对于GROUP BY 子句,通用方法是全表扫描并创建一个新的临时表,其中每个组的所有行都是连续的,然后使用此临时表进行聚合计算。在某些情况下,MySQL 通过使用索引访问来避免创建临时表。

group by使用索引的前置条件,是所有的group by中的列,必须在同一个索引里面,但这只是前提条件,最终是不是使用索引还会受where条件和聚合函数的影响

MySQL会使用两种方式来做group by的优化:

  • 松索引扫描(Loose Index Scan)
  • 紧索引扫描(Tight Index Scan)

这两种方式的区别是,松索引扫描是在扫描的时候就进行聚合计算。

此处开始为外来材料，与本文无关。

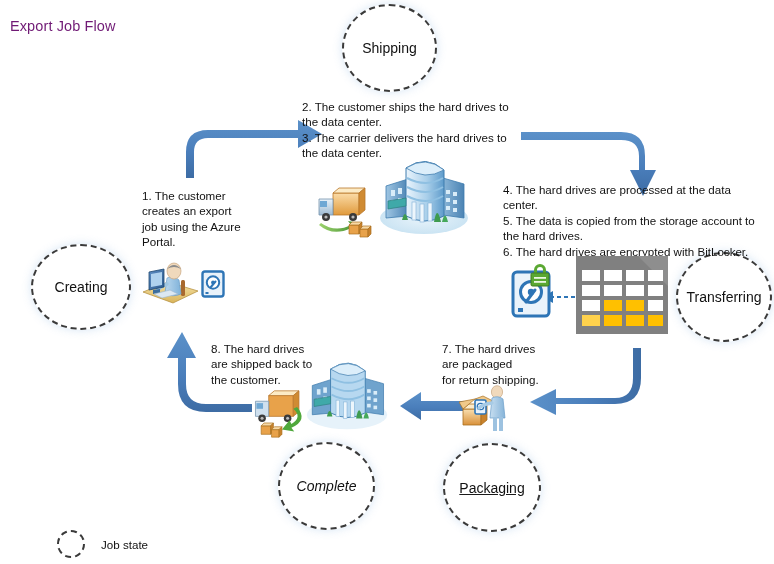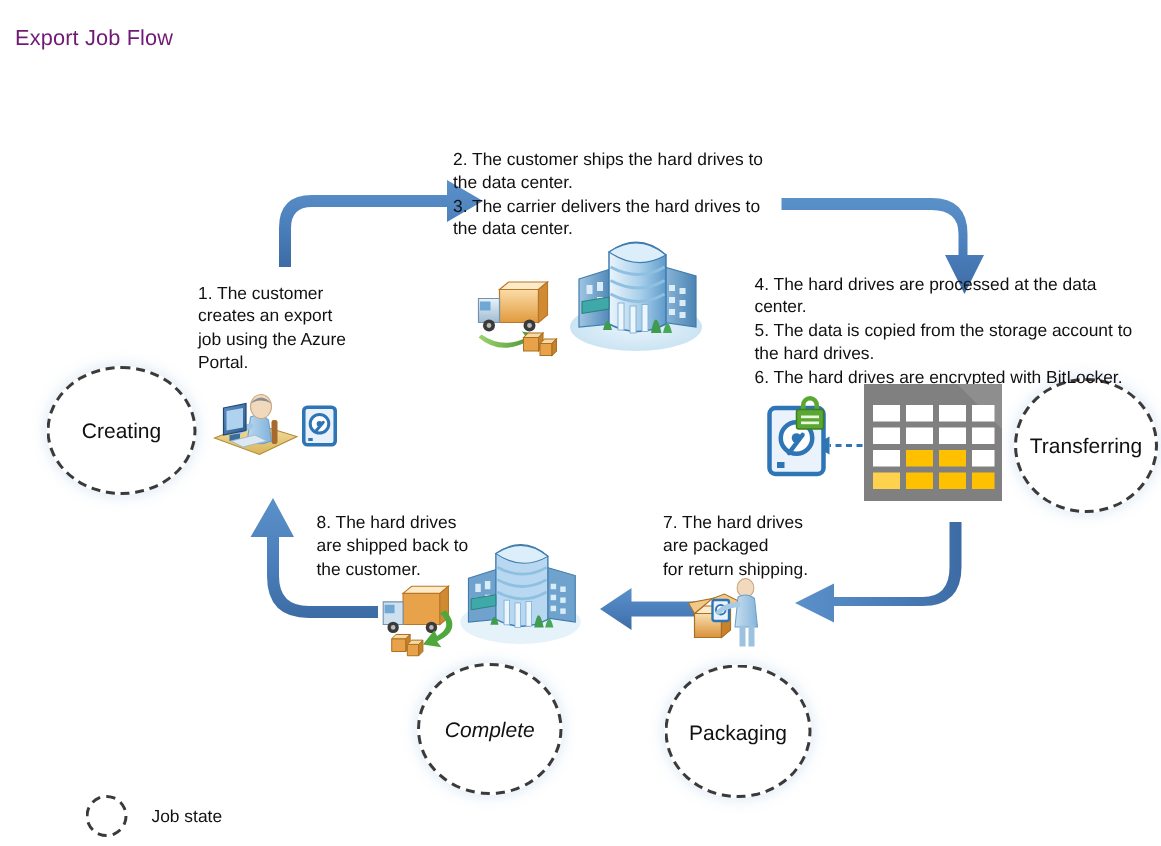"Shipping" div.abs { html: none -> <div> <span>Shipping</span> </div> }
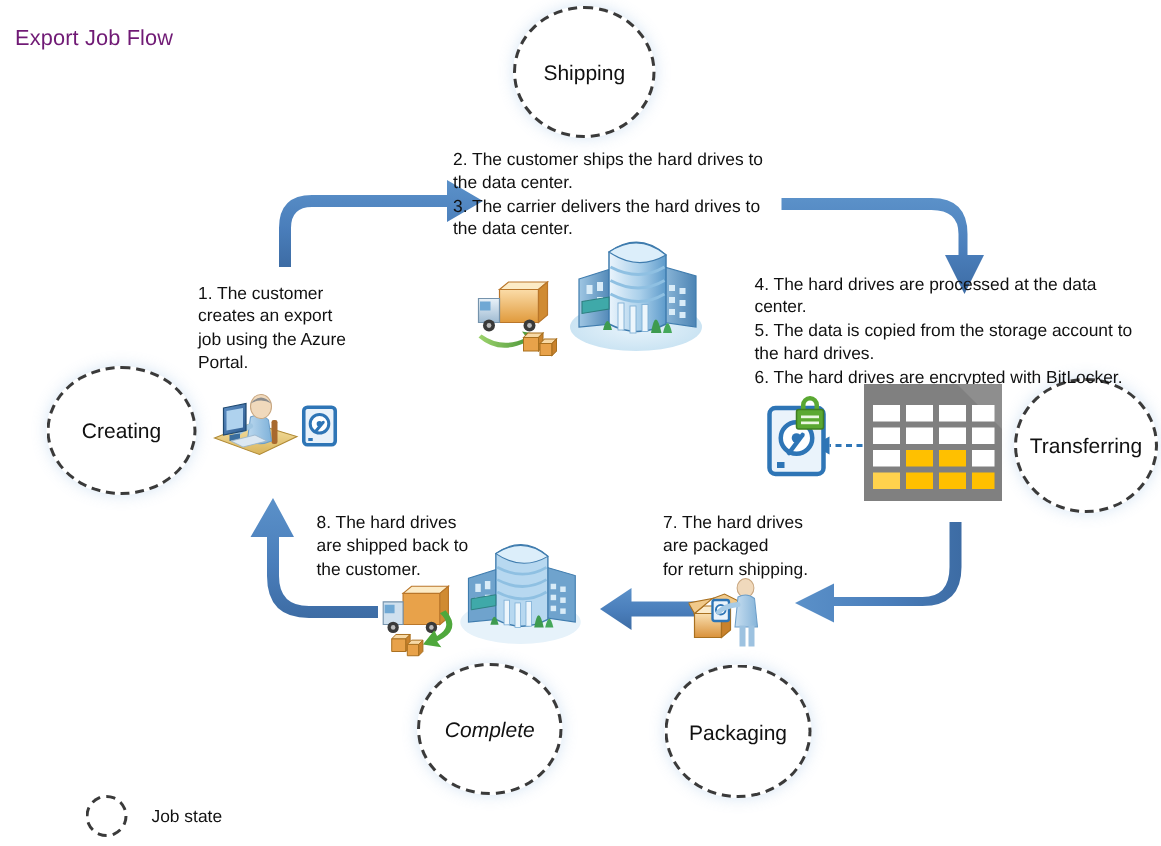"1. The customer" div.abs { left: 132px -> 142px }
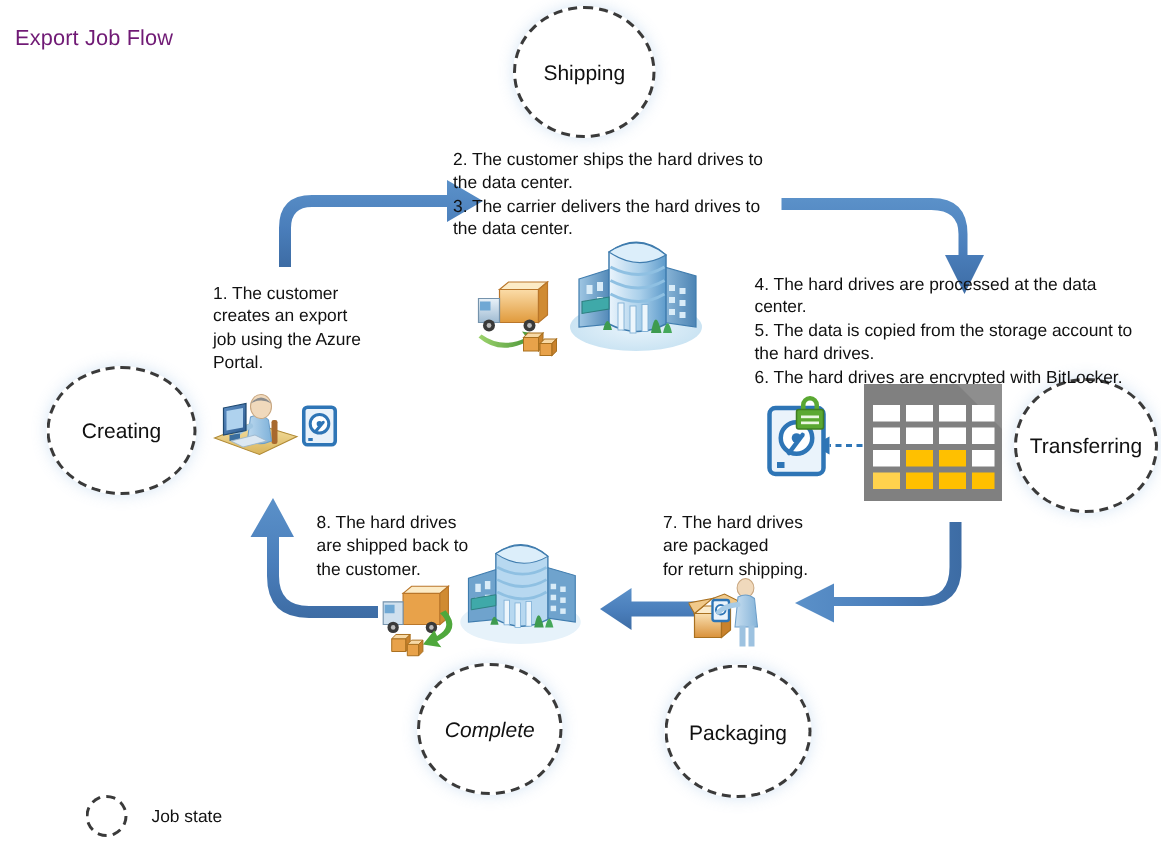"Packaging" div.abs { text-decoration: none -> underline }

而紧索引扫描会先进行一次范围扫描,然后聚合计算结果。

Loose Index Scan

当索引本身就能够覆盖到所有group的列的时候,MySQL就会使用松索引扫描。为什么叫松索引扫描呢?因为这种扫描方式只考虑索引中的部分key,而不是全部key。

如果使用了松索引扫描,你的查询语句explain会在Extra中显示:Using index for group-by (scanning)

松散扫描有以下限制:

  1. 查询必须是单表,跨表不行
  2. group by的列必须符合索引的最左匹配原则
  3. select中,只有MIN和MAX聚合函数能用,里面的列必须在索引中,并且必须紧邻在group by列的后面
  4. 除了MIN和MAX函数的参数外,查询中的列如果不在group by中,那where条件中这一列只能是“等于一个常量”,而如果在group by的列中,可以使用大于和小于等条件。
  5. 字符串的前缀索引不适用,比如c1 varchar(20),索引c1(10)就不行。

我们假设有一个表t1,有c1,c2,c3,c4列。有一个索引idx(c1,c2,c3)。那下面这些查询就可以使用松索引扫描:

SELECT c1, c2 FROM t1 GROUP BY c1, c2;
SELECT DISTINCT c1, c2 FROM t1;
SELECT c1, MIN(c2) FROM t1 GROUP BY c1;
SELECT c1, c2 FROM t1 WHERE c1 < const GROUP BY c1, c2;
SELECT MAX(c3), MIN(c3), c1, c2 FROM t1 WHERE c2 > const GROUP BY c1, c2;
SELECT c2 FROM t1 WHERE c1 < const GROUP BY c1, c2;
SELECT c1, c2 FROM t1 WHERE c3 = const GROUP BY c1, c2;

但下面这几种就不行:

# 限制3,只有MIN和MAX能用
SELECT c1, SUM(c2) FROM t1 GROUP BY c1;
# 限制2,gropu by里面不符合最左匹配
SELECT c1, c2 FROM t1 GROUP BY c2, c3;
# 限制4,c3不在group by的列中,且没有等于一个常量
SELECT c1, c3 FROM t1 GROUP BY c1, c2;

除了group by以外,松索引扫描还用于这几种情况的聚合函数:

  • AVG DISTINCT, SUM DISTINCT, COUNT DISTINCT
  • 在查询中没有GROUP BY 和 DISTINCT
  • 仍然有上面说的那些限制

比如下面两个sql是可以用松索引扫描的:

SELECT COUNT(DISTINCT c1), SUM(DISTINCT c1) FROM t1;

SELECT COUNT(DISTINCT c1, c2), COUNT(DISTINCT c2, c1) FROM t1;

Tight Index Scan

紧索引扫描会根据查询条件来决定是全索引扫描还是范围索引扫描。当条件不满足松散索引扫描时,尤其是不满足索引的最左匹配原则时,如果查询条件里面,有一些条件能够“填充”索引中的"缝隙",MySQL也能够利用索引排好序的能力,直接完成group。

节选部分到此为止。